In the Blink of an Eye

by Abigail Lewis

It takes only seconds to slip and fall, but recovery can drag on for months Reduce Danger Of Falling

When Jan, age 67, got up to use the bathroom during the night, she didn’t see her beloved pup Howler in the dark, and tripped over him. The result: a bad fall, a shattered ankle, months on crutches and several surgeries. Jan is now walking unassisted again, but there is always a nightlight in her bedroom.

Falls are the leading cause of nonfatal injuries in the United States. Each year, one in every three adults age 65 and older falls, though fewer than half talk about it with their health care providers. In 2010, emergency rooms treated 2.3 million nonfatal fall injuries, and more than 662,000 of these patients were hospitalized.

Falls can not only cause moderate to severe injuries, in 20 to 30 percent of incidents, a severe injury, such as hip fracture or head trauma, will make it difficult for the patient to live independently and can increase the risk of early death. In 2010, 21,700 older adults died from unintentional fall injuries.

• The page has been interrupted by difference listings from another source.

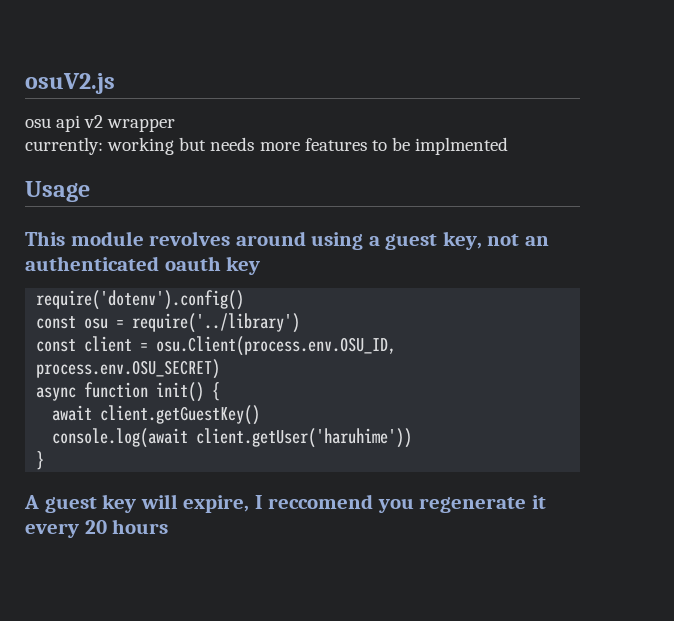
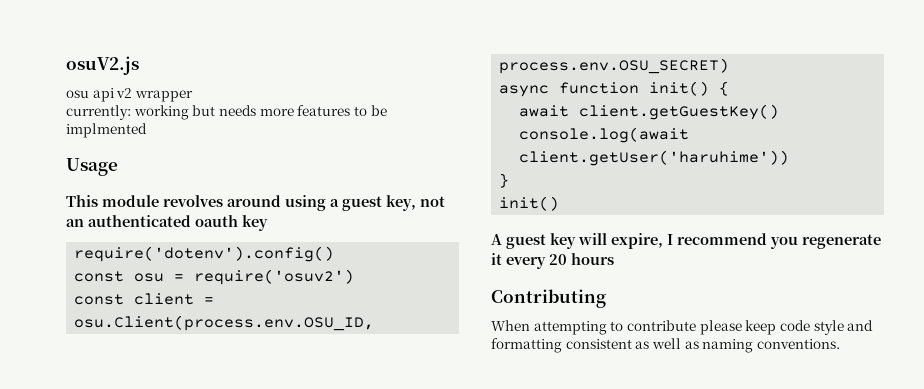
[132,313,301,333] require('../library') -> [194,269,355,285] require('osuv2')
(45, 460) none -> [499,196,560,211] // init()
[268,494,374,509] reccomend -> [677,233,767,245] recommend
(169, 526) none -> [491,289,606,308] [491,320,874,335] [491,338,840,353] // Contributing // When attempting to contribute please keep code style and formatting consistent as well as naming conventions.

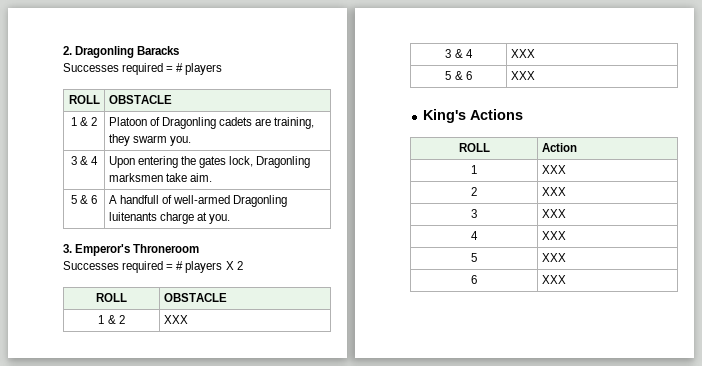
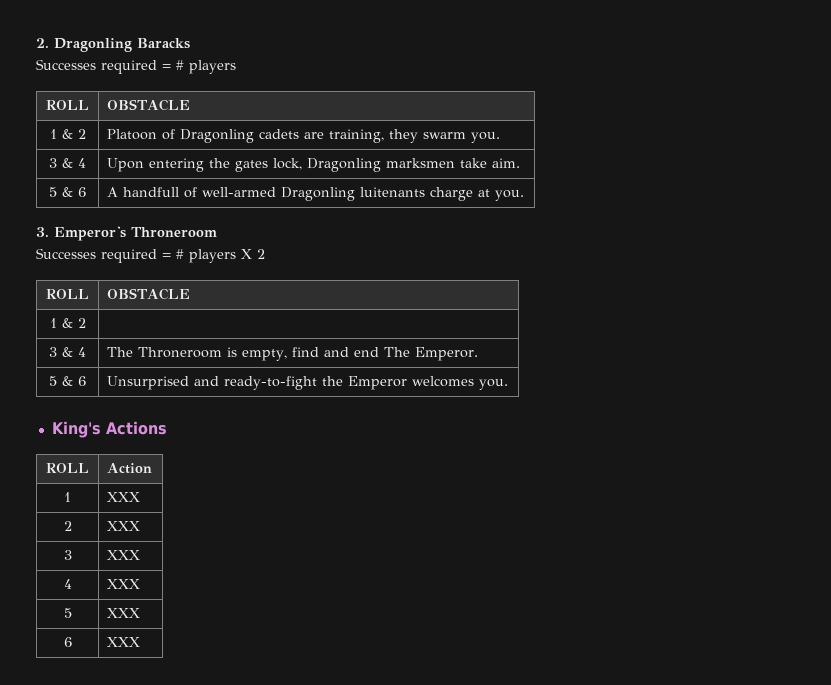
[163,315,188,324] [445,49,473,58] [510,49,535,58] [445,71,472,80] [510,71,535,80] XXX // 3 & 4 | XXX // 5 & 6 | XXX -> [49,347,86,357] [107,347,478,361] [49,376,86,386] [107,376,509,390] // 3 & 4 | The Throneroom is empty, find and end The Emperor. // 5 & 6 | Unsurprised and ready-to-fight the Emperor welcomes you.

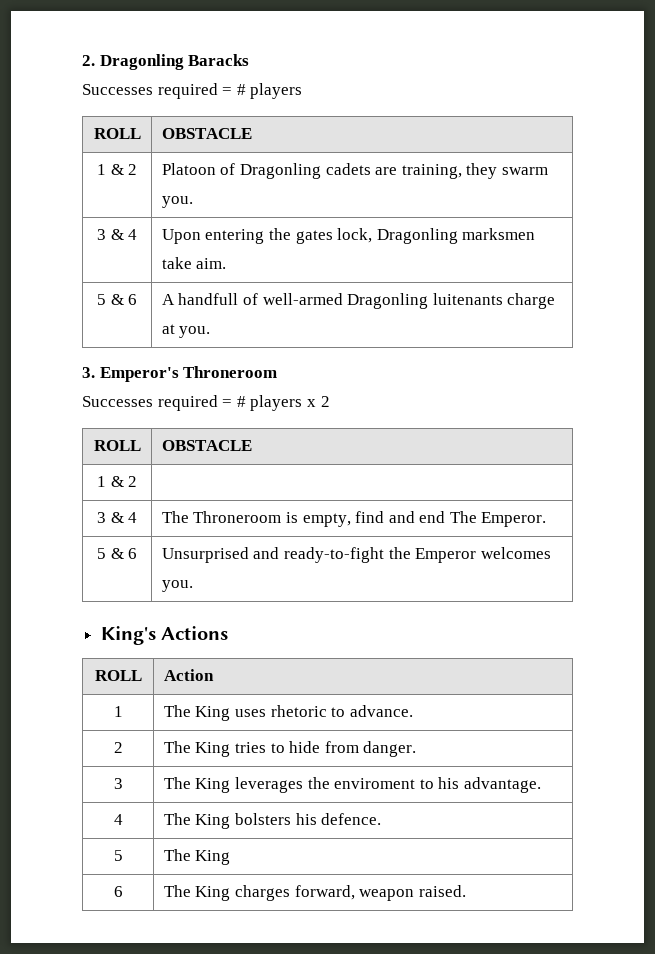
[241,249,252,259] X -> [306,399,316,407] x
[107,492,141,502] [63,521,72,531] [107,521,141,531] [63,550,72,560] [107,550,141,560] [63,579,72,589] [107,579,141,589] XXX // 2 | XXX // 3 | XXX // 4 | XXX -> [163,705,413,721] [113,742,123,753] [163,741,417,757] [113,778,123,789] [163,777,541,793] [113,814,123,825] [163,813,382,829] The King uses rhetoric to advance. // 2 | The King tries to hide from danger. // 3 | The King leverages the enviroment to his advantage. // 4 | The King bolsters his defence.
[107,608,141,618] [63,637,72,647] [107,637,141,647] XXX // 6 | XXX -> [163,849,231,865] [113,886,123,897] [163,885,466,901] The King // 6 | The King charges forward, weapon raised.

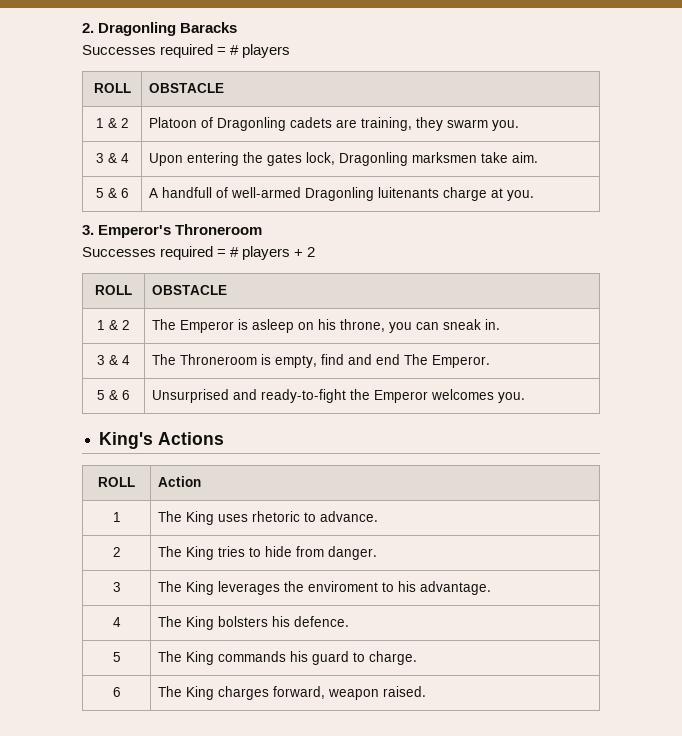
[306,399,316,407] x -> [294,249,304,257] +
(138, 481) none -> [151,319,500,333] The Emperor is asleep on his throne, you can sneak in.
(231, 857) none -> [217,651,417,665] commands his guard to charge.

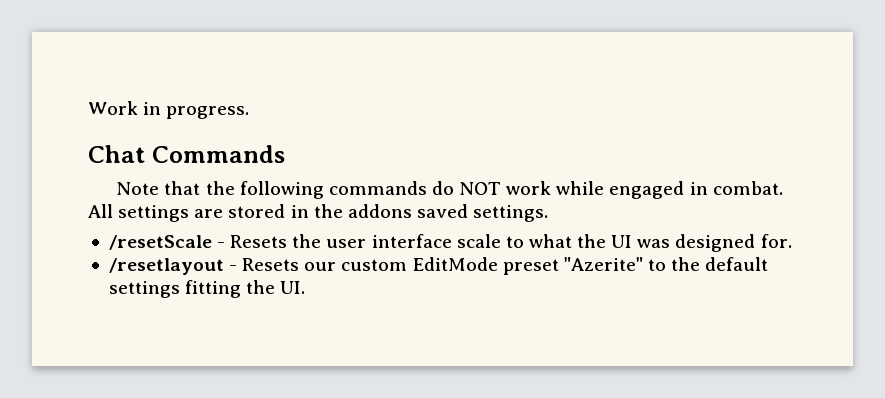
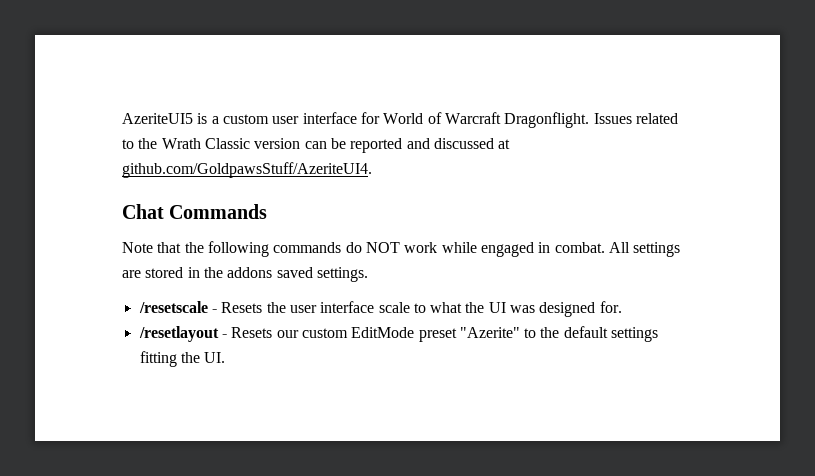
[88,101,250,119] Work in progress. -> [122,112,678,128] [122,138,511,153] [122,162,372,178] AzeriteUI5 is a custom user interface for World of Warcraft Dragonflight. Issues related to the Wrath Classic version can be reported and discussed at github.com/GoldpawsStuff/AzeriteUI4.
[108,235,212,250] /resetScale -> [138,301,208,313] /resetscale

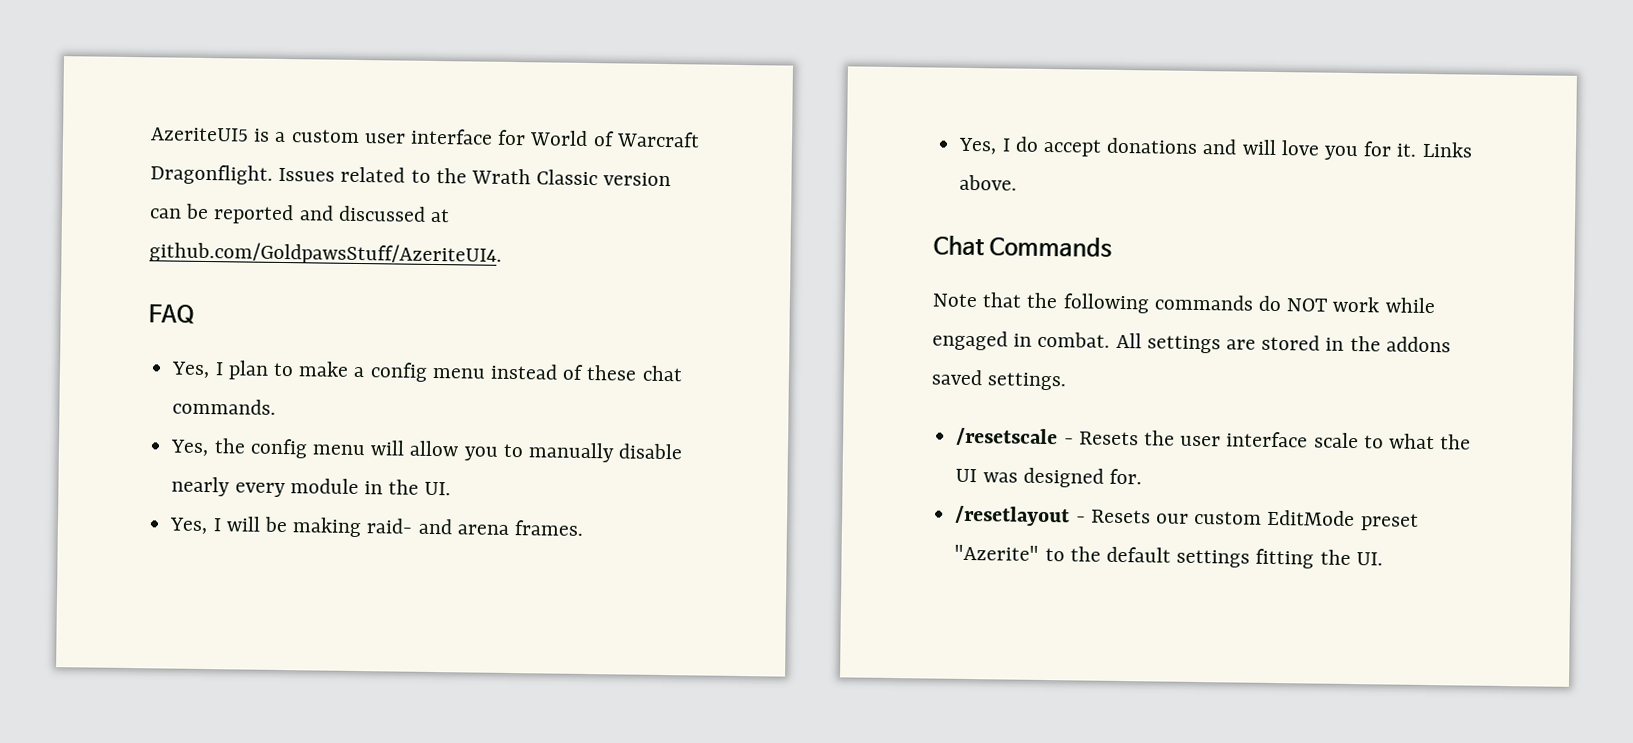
(372, 170) none -> [148,304,195,324] [171,360,683,382] [172,398,277,415] [170,438,684,463] [171,476,452,498] [169,516,584,538] [958,136,1473,161] [959,174,1018,191] // FAQ // Yes, I plan to make a config menu instead of these chat commands. // Yes, the config menu will allow you to manually disable nearly every module in the UI. // Yes, I will be making raid- and arena frames. // Yes, I do accept donations and will love you for it. Links above.

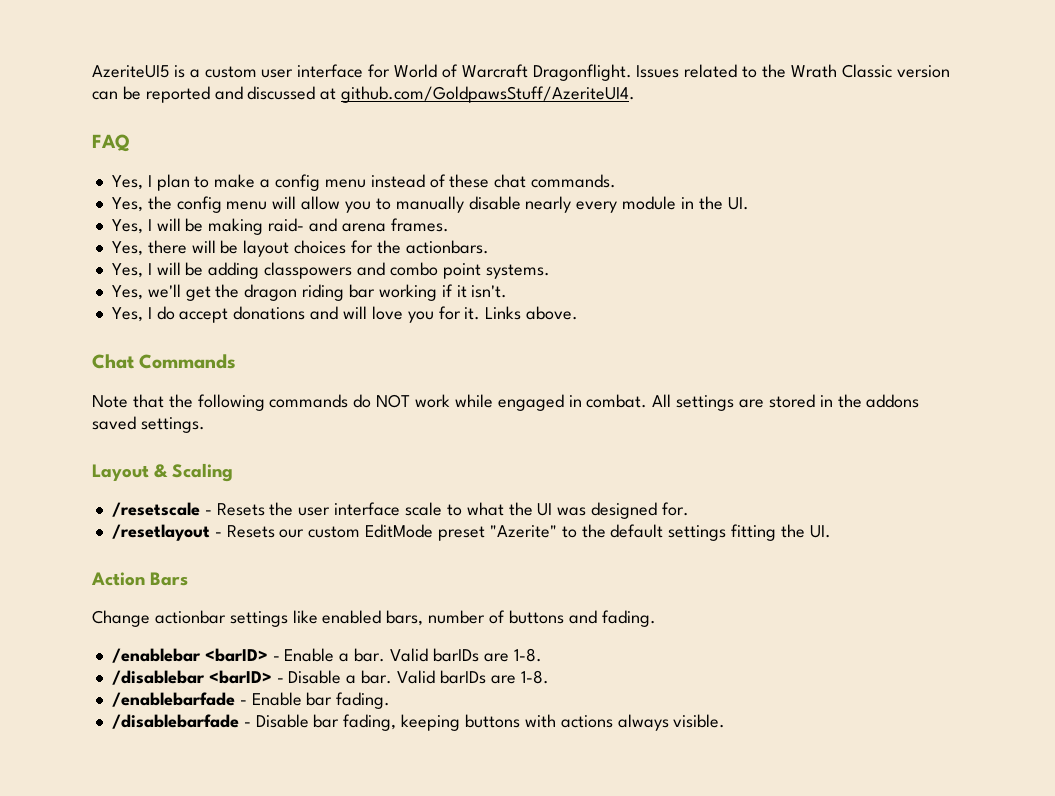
(584, 528) none -> [111,240,489,257] [111,262,550,279] [111,284,508,301] // Yes, there will be layout choices for the actionbars. // Yes, I will be adding classpowers and combo point systems. // Yes, we'll get the dragon riding bar working if it isn't.
(1067, 381) none -> [92,463,234,482] // Layout & Scaling
(1383, 559) none -> [91,572,189,586] [92,610,656,627] [111,648,542,663] [111,670,549,685] [111,692,391,709] [111,714,726,731] // Action Bars // Change actionbar settings like enabled bars, number of buttons and fading. // /enablebar <barID> - Enable a bar. Valid barIDs are 1-8. // /disablebar <barID> - Disable a bar. Valid barIDs are 1-8. // /enablebarfade - Enable bar fading. // /disablebarfade - Disable bar fading, keeping buttons with actions always visible.

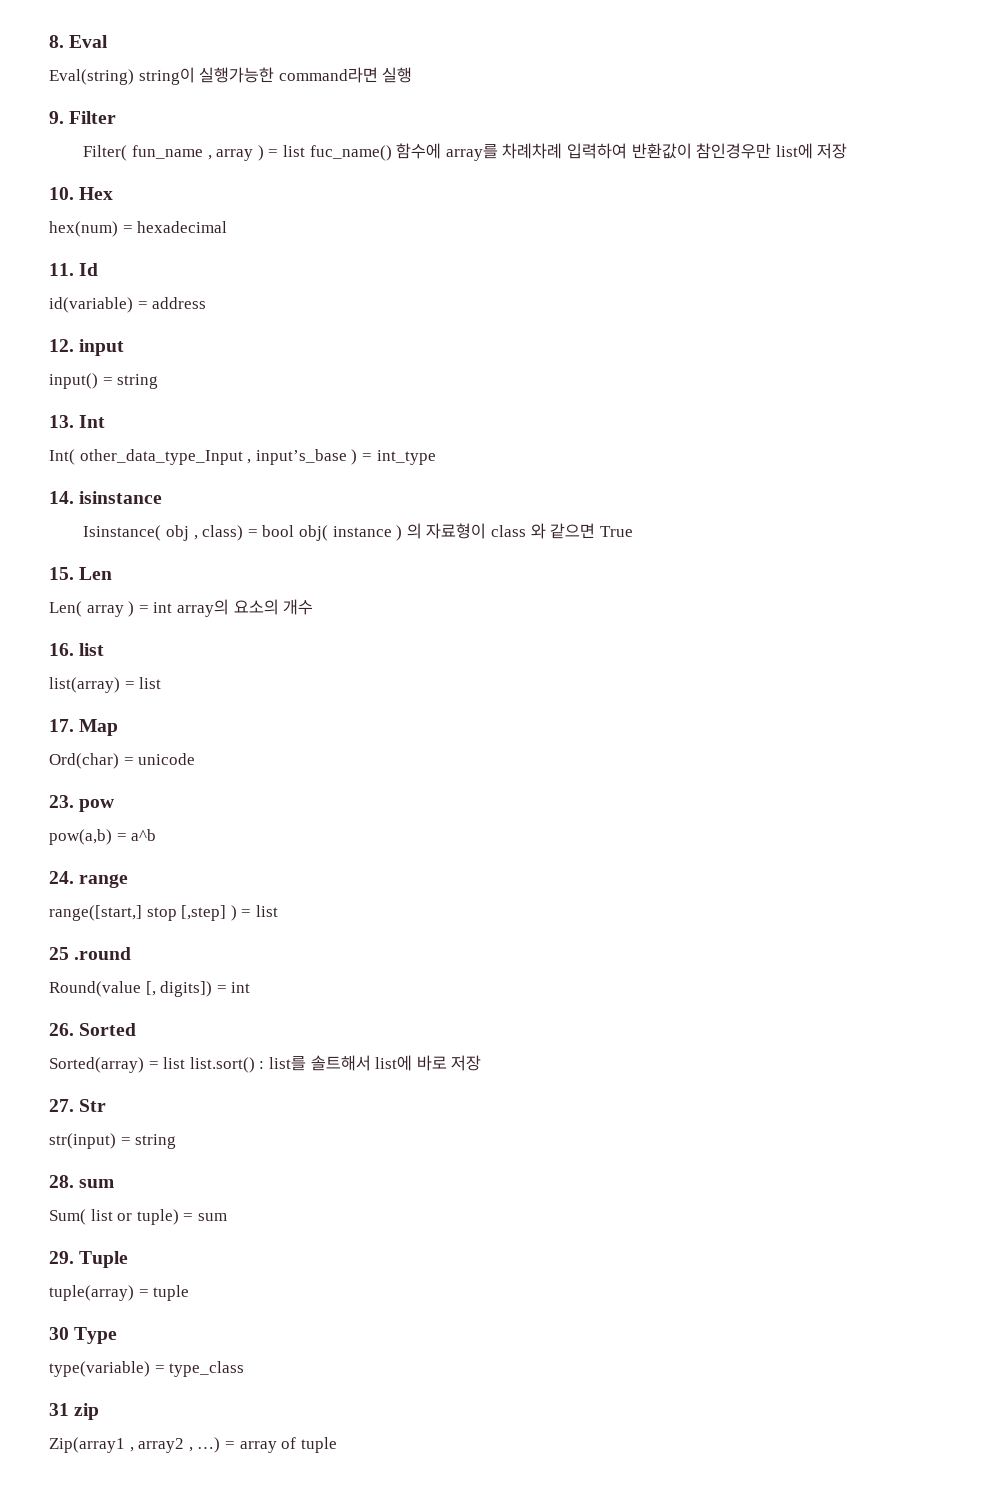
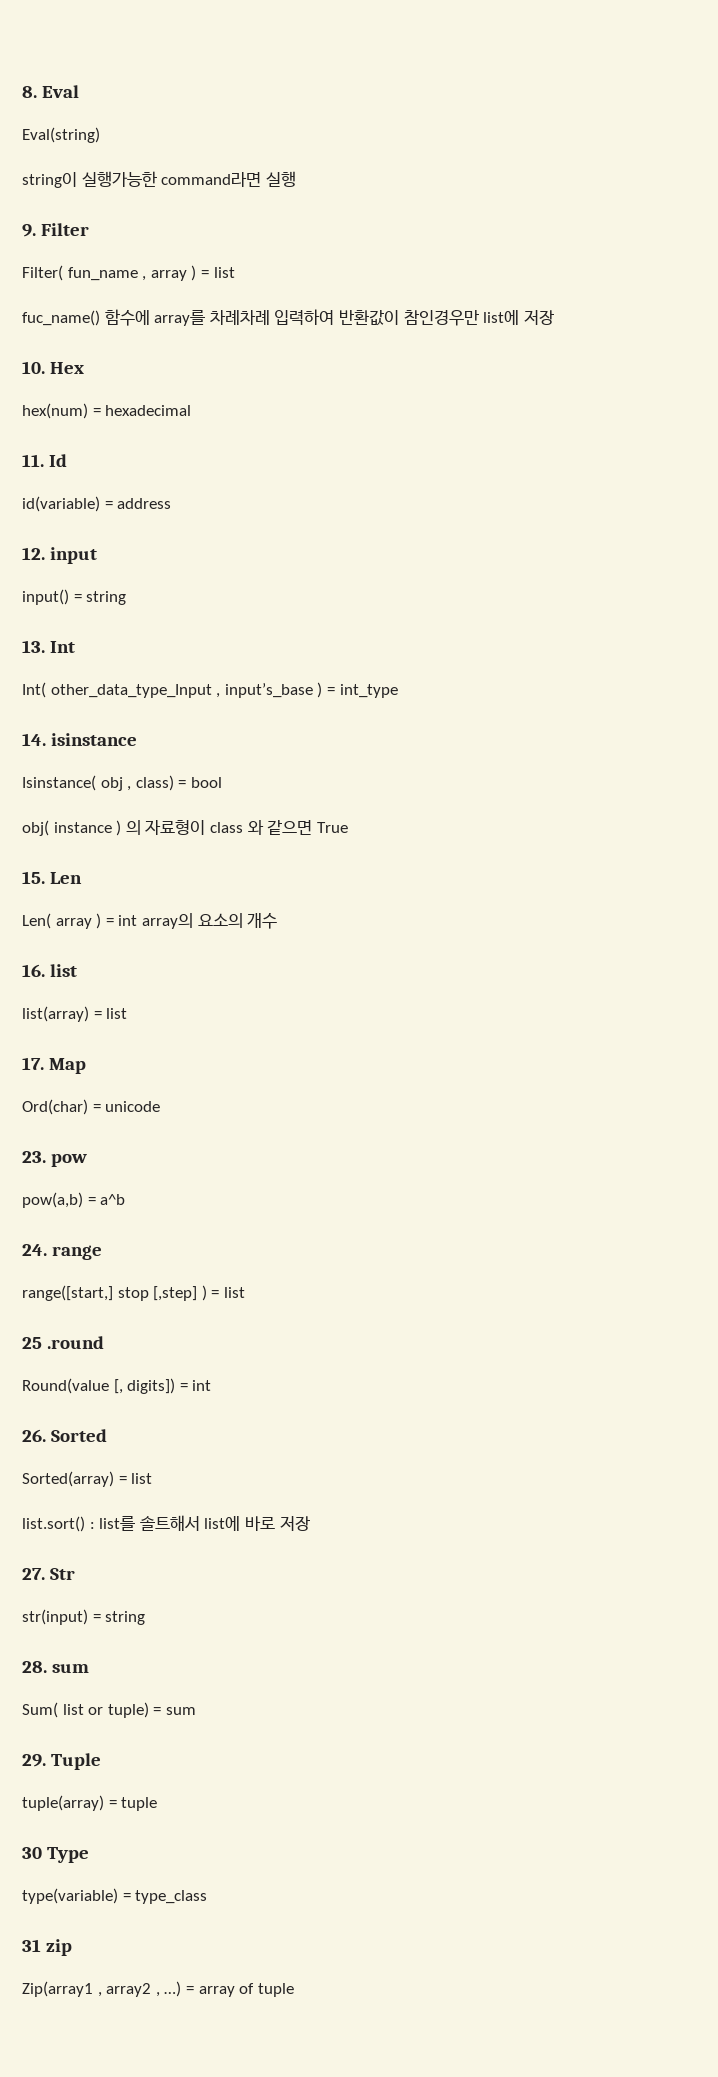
(134, 77) none -> (100, 135) //
(306, 151) none -> (235, 272) //
(295, 531) none -> (222, 782) //
(186, 1063) none -> (153, 1478) //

There are basic steps you can take to help reduce the danger of falling:

  • Regular exercise, especially programs like T’ai Chi and yoga, helps increase leg strength and improve balance.
  • Have your doctor review your medications to be sure they aren’t causing dizziness or drowsiness.
  • Limit alcohol intake.
  • Have your eyes checked regularly to maximize your vision.
  • Make your home safer by adding grab bars in the tub, railings on stairways, and lighting in dim areas.
  • Remove area rugs and staple loose wires to baseboards.
  • Get sufficient calcium, magnesium and vitamin D to keep your bones strong.
  • An estimated average of 86,629 injuries each year are associated with cats and dogs. Be sure to clear pet feeding bowls, toys and other paraphernalia that might be overlooked in dim light.